As for myself though, I am not a fan of the encouraged anonymity part of Reddit. Because of it, I only rarely get into discussions. Talking with a username with no human face does not give me any context and makes it hard to care about the discussion. When I get into an argument about politics I don't know if I am I talking to a voter who actually believes what they are stating, some troll just being an ass, or a 15 year-old who just read 'Atlas Shrugged'. It is hard for me to feel that Reddit is a community instead of just a machine that spits out link recommendations.

I would loosen the encouraged anonymity and allow people to opt in to displaying their own personal information. Allow users to remain anonymous if they choose, but also allow accounts to be directly linked to Google+, Twitter, Facebook, etc., and encourage code to shuttle information back and forth between them. I want a Reddit where I could know more about the person or bot behind the accounts that were posting so as to have some more sense of community. Make it easier to find people I already know on the site, and make it easier to gather all the statistical data about where posts were coming from, the demographic breakdown of who was making them, where in the world they were coming from etc. I believe this would greatly encourage me to actually interact with and talk to people on Reddit.

Note that other sites have attempted this, namely Digg, and that lead to some negative effects, the largest one being that groups of friends would vote in sync. Perhaps we could move to the system used in most modern republics, where the secret ballot was invented to discourage social pressure and the buying of votes. Currently on Reddit you are able to see every vote a user has ever cast. I would consider getting rid of that, but that would make it hard to do some of the changes I am about to get to.

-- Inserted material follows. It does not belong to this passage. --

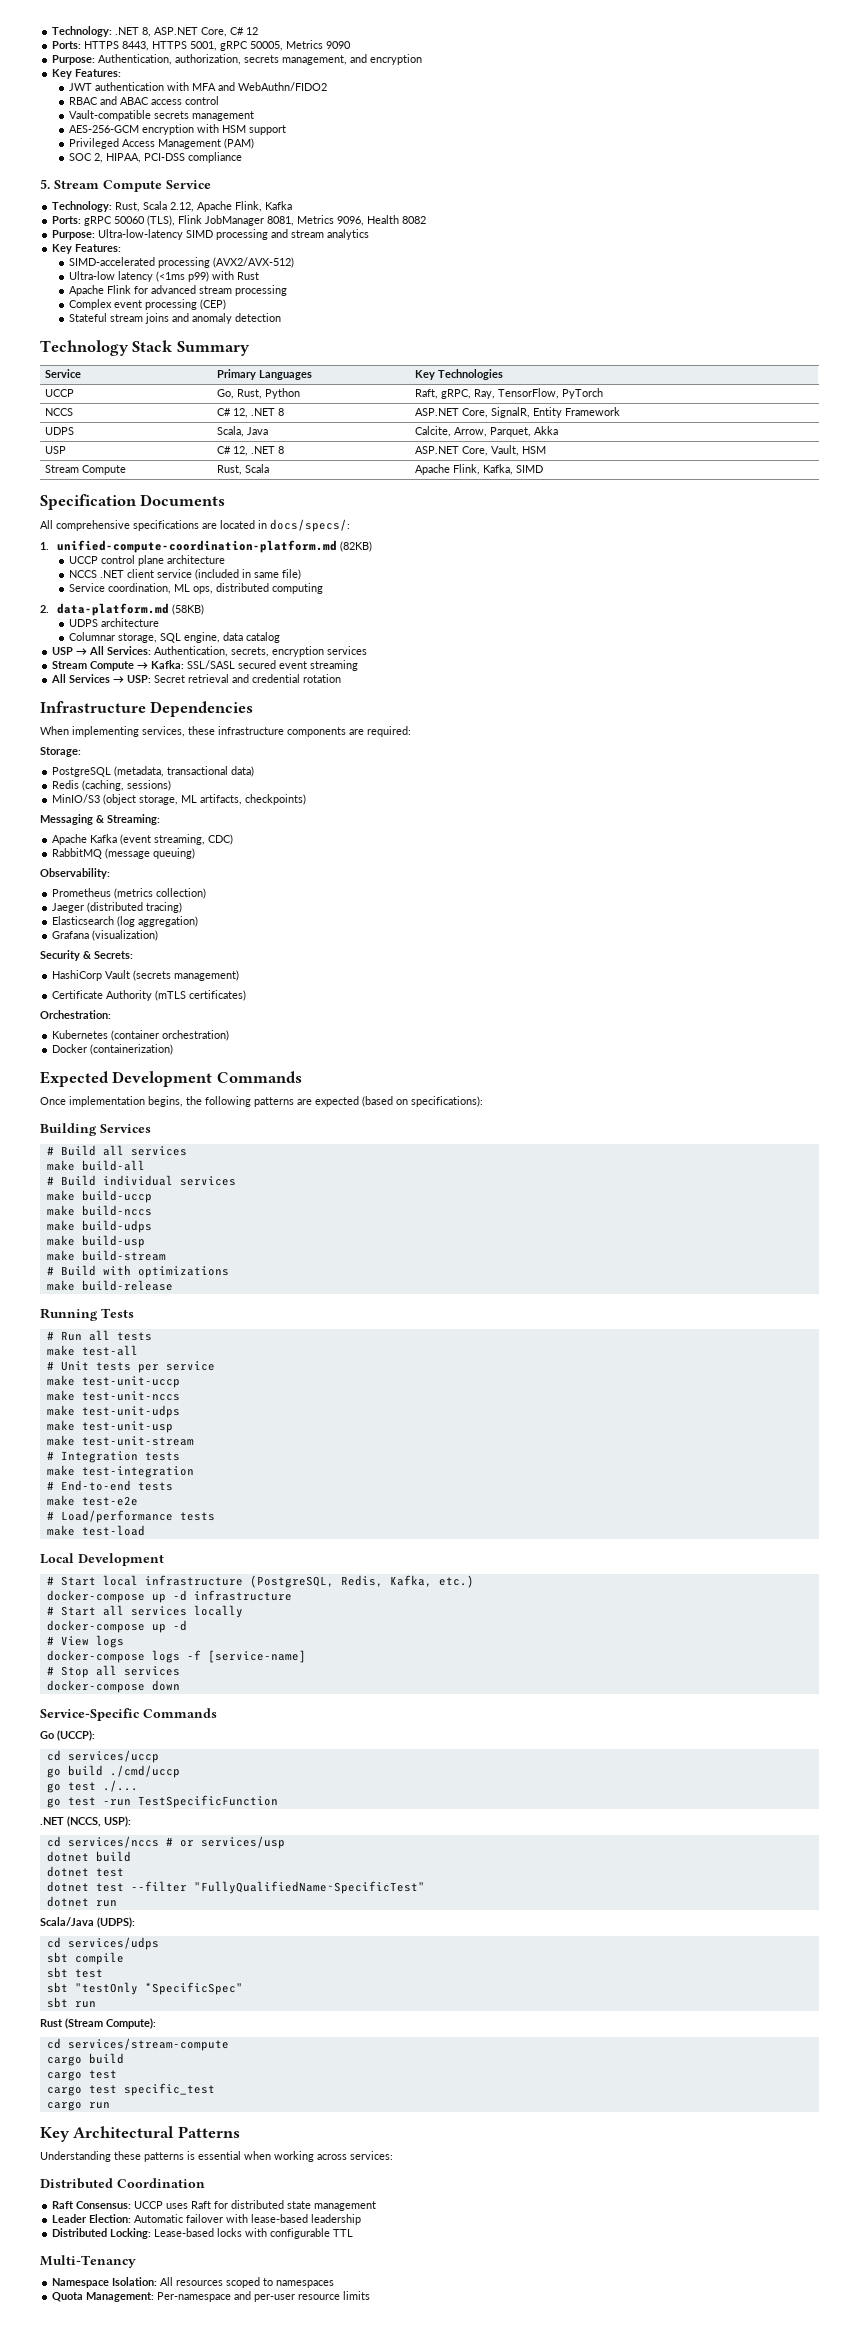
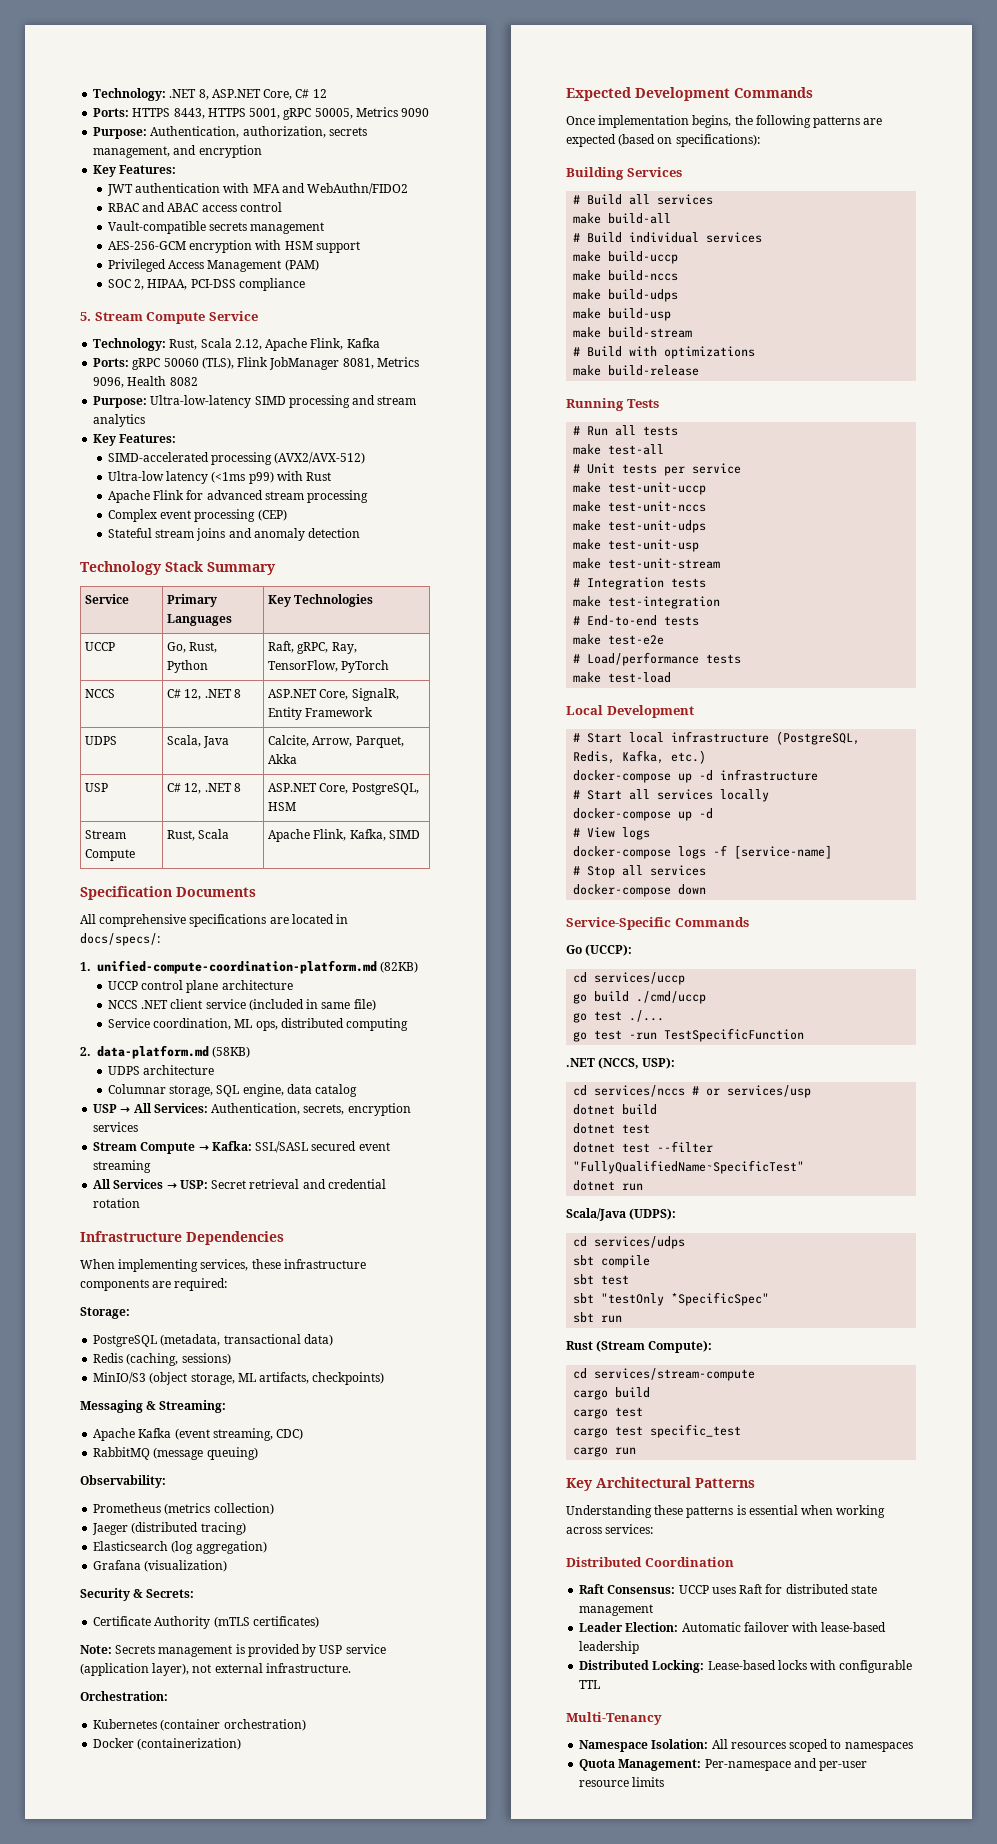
- USP | C# 12, .NET 8 | ASP.NET Core, Vault, HSM
+ USP | C# 12, .NET 8 | ASP.NET Core, PostgreSQL, HSM
- HashiCorp Vault (secrets management)
+ Note: Secrets management is provided by USP service (application layer), not external infrastructure.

Post Automation/Aggregation

I would loosen the spamming rule just a bit, and allow or encourage people and organizations to post their own stories. Make submission to Reddit easier to automate, so that posts I make to Twitter or Google+ would be automatically sent to Reddit. Do not discourage news websites from automatically sending all their stories to various subreddits. Essentially, I want a more universal view of what is popular on the internet right now. I want a more omniscient view of the net and encouraging more content to be dumped into Reddit is a good way of doing that. Of course, then you would need a better way to filter everything.

Apply Better Filters

I would not directly ban vote manipulation in the same manner Reddit currently does, but would instead try to get the software to weigh votes. This way one would not have a binary response to vote manipulation, but a more continuous approach. The system I imagine would by default give less weight to votes coming from bots, or accounts all voting in sync, or votes that have been paid for, but would acknowledge that there is potentially valuable opinion in these votes. Perhaps, yes, this group of 30 accounts voting in sync might all be sock-puppets run by one person, but instead of ban-hammering them, count all their votes together as the equivalent of one vote. I want to have a system where you don't need explicit, iron rules against spam and vote rigging, but a system that takes them into account and adjusts according. You can have thousands of bots voting for every single person that votes, but if their votes mean nothing to you, they do not need to be deleted, they can just be ignored.

To continue in that direction, do not just make a distinction in weighting between people who are 'cheating' and those who are not, but between humans that have contributions of different value. Have a system that can measure the statistical similarity between how people vote and the links they submit, so that saying one wants to weigh someone's vote higher causes more of what they like to be recommended to you.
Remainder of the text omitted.